Top of EXTRACTED INFORMATION

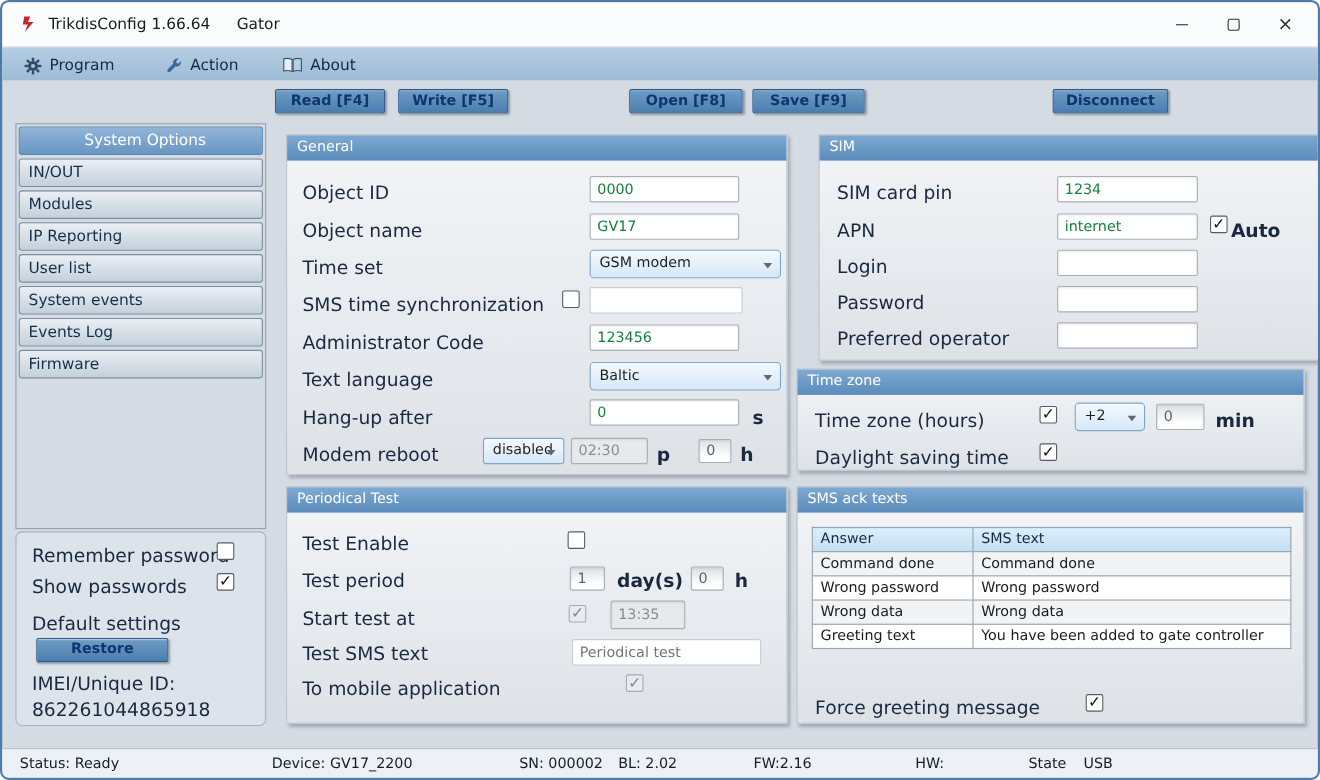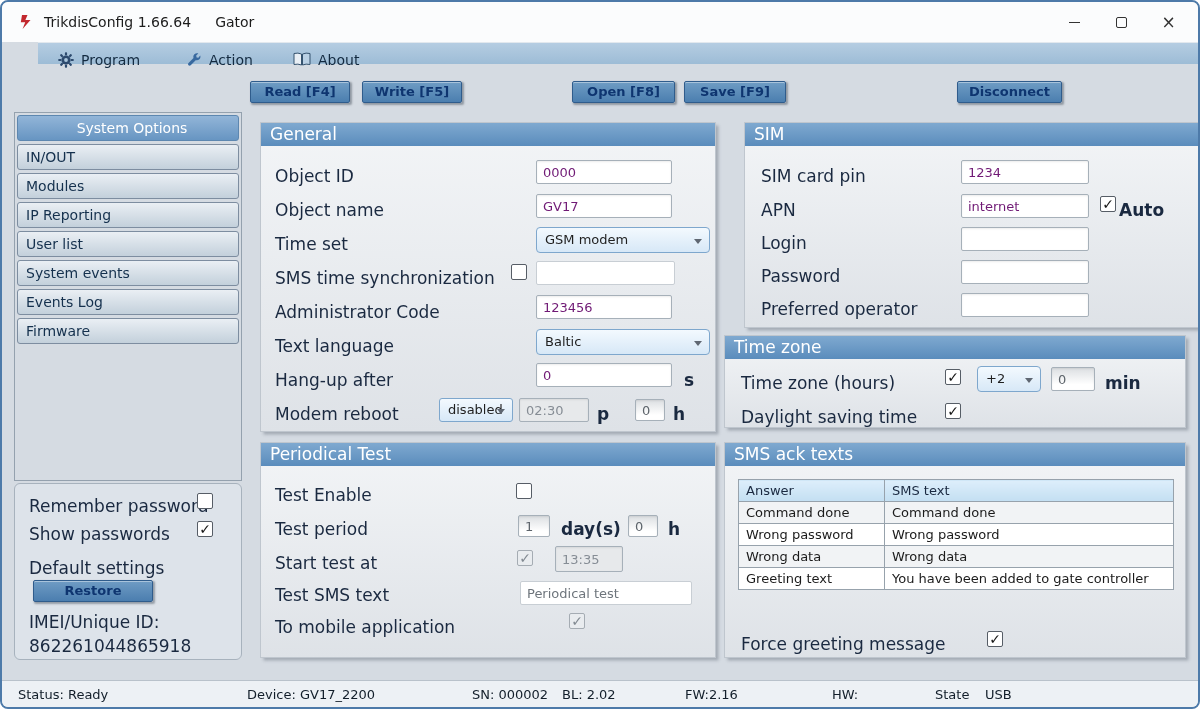--- a/index.html
+++ b/index.html
@@ -14,22 +14,22 @@
   .app-logo { position:absolute; left:16px; top:12px; width:16px; height:16px; }
   .title-text { position:absolute; left:42px; top:12px; font-size:14px; color:#1c1c1c; }
   .title-sub { margin-left:24px; }
   .win-controls { position:absolute; right:6px; top:0; height:40px; display:flex; }
   .win-btn { width:47px; height:40px; display:flex; align-items:center; justify-content:center;
              color:#333; font-size:17px; cursor:default; }
   .min-bar { width:11px; border-top:1.6px solid #333; }
   .max-box { width:11px; height:11px; border:1.6px solid #333; border-radius:2px; }
 
   
-  .menubar { position:absolute; top:40px; left:0; right:0; height:22px;
-             background:linear-gradient(#b5cde2,#9dbcd6); border-top:1px solid #e2e8ee;margin-left:36px; }
+  .menubar { position:absolute; top:40px; left:0; right:0; height:31px;
+             background:linear-gradient(#b5cde2,#9dbcd6); border-top:1px solid #e2e8ee; }
   .menu-item { position:absolute; top:0; height:33px; display:flex; align-items:center; gap:7px;
                font-size:14px; color:#132a40; }
 
   
   .tb-btn { position:absolute; top:79px; height:22px; text-align:center; line-height:20px;
             background:linear-gradient(#6f9cc4,#4b7eaf); border:1px solid #2f5c8c; border-radius:2px;
             color:#0e3570; font-size:13px; font-weight:bold;
             box-shadow:inset 0 1px 0 rgba(255,255,255,.4), 1.5px 1.5px 2px rgba(60,70,85,.45); }
 
   
@@ -41,27 +41,27 @@
   .nav-item.selected { background:linear-gradient(#92b5d8,#6795c2); border-color:#5d87b0; color:#ffffff;text-align:center; }
 
   .opts { position:absolute; left:12px; top:481px; width:228px; height:177px;
           background:#dde3ea; border:1px solid #a7b2bd; border-radius:6px; }
 
   
   .panel { position:absolute; background:linear-gradient(#f3f5f7,#dee2e7);
            border:1px solid #bfc6ce; box-shadow:2.5px 2.5px 3px rgba(85,95,110,.4); }
   .panel-header { position:absolute; top:0; left:0; right:0; height:23px;
                   background:linear-gradient(#7fa9d0,#5a8cbc); color:#fff;
-                  font-size:17px; line-height:22px; padding-left:9px; }
+                  font-size:13px; line-height:22px; padding-left:9px; }
 
   .lbl { position:absolute; font-size:17px; color:#1a2940; white-space:nowrap; }
   .unit { font-weight:bold; }
 
   .inp { position:absolute; height:24px; border:1px solid #a6b0b9; border-radius:2px; background:#fff;
-         font:13px "DejaVu Sans","Liberation Sans",sans-serif; padding:0 6px; color:#701a75;
+         font:13px "DejaVu Sans","Liberation Sans",sans-serif; padding:0 6px; color:#15803d;
          box-shadow:inset 0 1px 2px rgba(0,0,0,.08); }
   .inp.off { background:#e7e9eb; color:#868d95; }
   .inp.dim { background:linear-gradient(#dcdfe2,#ffffff 75%); color:#5d646b; }
   .inp.soft { border-color:#c8ced4; color:#6e757c; box-shadow:none; }
 
   .dd { position:absolute; height:26px; background:linear-gradient(#f3f9fe,#d7e8f7);
         border:1px solid #7ea7cd; border-radius:4px; font-size:13px; color:#1f1f1f;
         line-height:24px; padding-left:8px; }
   .dd .arr { position:absolute; right:7px; top:11px; width:0; height:0;
              border-left:4px solid transparent; border-right:4px solid transparent; border-top:5px solid #5f6772; }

Bottom of EXTRACTED INFORMATION

#### AIM OF THE EXERCISE
As you output the material, omit the pictures but alter nothing else.

#### ANSWER BELOW
--- a/index.html
+++ b/index.html
@@ -14,22 +14,22 @@
   .app-logo { position:absolute; left:16px; top:12px; width:16px; height:16px; }
   .title-text { position:absolute; left:42px; top:12px; font-size:14px; color:#1c1c1c; }
   .title-sub { margin-left:24px; }
   .win-controls { position:absolute; right:6px; top:0; height:40px; display:flex; }
   .win-btn { width:47px; height:40px; display:flex; align-items:center; justify-content:center;
              color:#333; font-size:17px; cursor:default; }
   .min-bar { width:11px; border-top:1.6px solid #333; }
   .max-box { width:11px; height:11px; border:1.6px solid #333; border-radius:2px; }
 
   
-  .menubar { position:absolute; top:40px; left:0; right:0; height:22px;
-             background:linear-gradient(#b5cde2,#9dbcd6); border-top:1px solid #e2e8ee;margin-left:36px; }
+  .menubar { position:absolute; top:40px; left:0; right:0; height:31px;
+             background:linear-gradient(#b5cde2,#9dbcd6); border-top:1px solid #e2e8ee; }
   .menu-item { position:absolute; top:0; height:33px; display:flex; align-items:center; gap:7px;
                font-size:14px; color:#132a40; }
 
   
   .tb-btn { position:absolute; top:79px; height:22px; text-align:center; line-height:20px;
             background:linear-gradient(#6f9cc4,#4b7eaf); border:1px solid #2f5c8c; border-radius:2px;
             color:#0e3570; font-size:13px; font-weight:bold;
             box-shadow:inset 0 1px 0 rgba(255,255,255,.4), 1.5px 1.5px 2px rgba(60,70,85,.45); }
 
   
@@ -41,27 +41,27 @@
   .nav-item.selected { background:linear-gradient(#92b5d8,#6795c2); border-color:#5d87b0; color:#ffffff;text-align:center; }
 
   .opts { position:absolute; left:12px; top:481px; width:228px; height:177px;
           background:#dde3ea; border:1px solid #a7b2bd; border-radius:6px; }
 
   
   .panel { position:absolute; background:linear-gradient(#f3f5f7,#dee2e7);
            border:1px solid #bfc6ce; box-shadow:2.5px 2.5px 3px rgba(85,95,110,.4); }
   .panel-header { position:absolute; top:0; left:0; right:0; height:23px;
                   background:linear-gradient(#7fa9d0,#5a8cbc); color:#fff;
-                  font-size:17px; line-height:22px; padding-left:9px; }
+                  font-size:13px; line-height:22px; padding-left:9px; }
 
   .lbl { position:absolute; font-size:17px; color:#1a2940; white-space:nowrap; }
   .unit { font-weight:bold; }
 
   .inp { position:absolute; height:24px; border:1px solid #a6b0b9; border-radius:2px; background:#fff;
-         font:13px "DejaVu Sans","Liberation Sans",sans-serif; padding:0 6px; color:#701a75;
+         font:13px "DejaVu Sans","Liberation Sans",sans-serif; padding:0 6px; color:#15803d;
          box-shadow:inset 0 1px 2px rgba(0,0,0,.08); }
   .inp.off { background:#e7e9eb; color:#868d95; }
   .inp.dim { background:linear-gradient(#dcdfe2,#ffffff 75%); color:#5d646b; }
   .inp.soft { border-color:#c8ced4; color:#6e757c; box-shadow:none; }
 
   .dd { position:absolute; height:26px; background:linear-gradient(#f3f9fe,#d7e8f7);
         border:1px solid #7ea7cd; border-radius:4px; font-size:13px; color:#1f1f1f;
         line-height:24px; padding-left:8px; }
   .dd .arr { position:absolute; right:7px; top:11px; width:0; height:0;
              border-left:4px solid transparent; border-right:4px solid transparent; border-top:5px solid #5f6772; }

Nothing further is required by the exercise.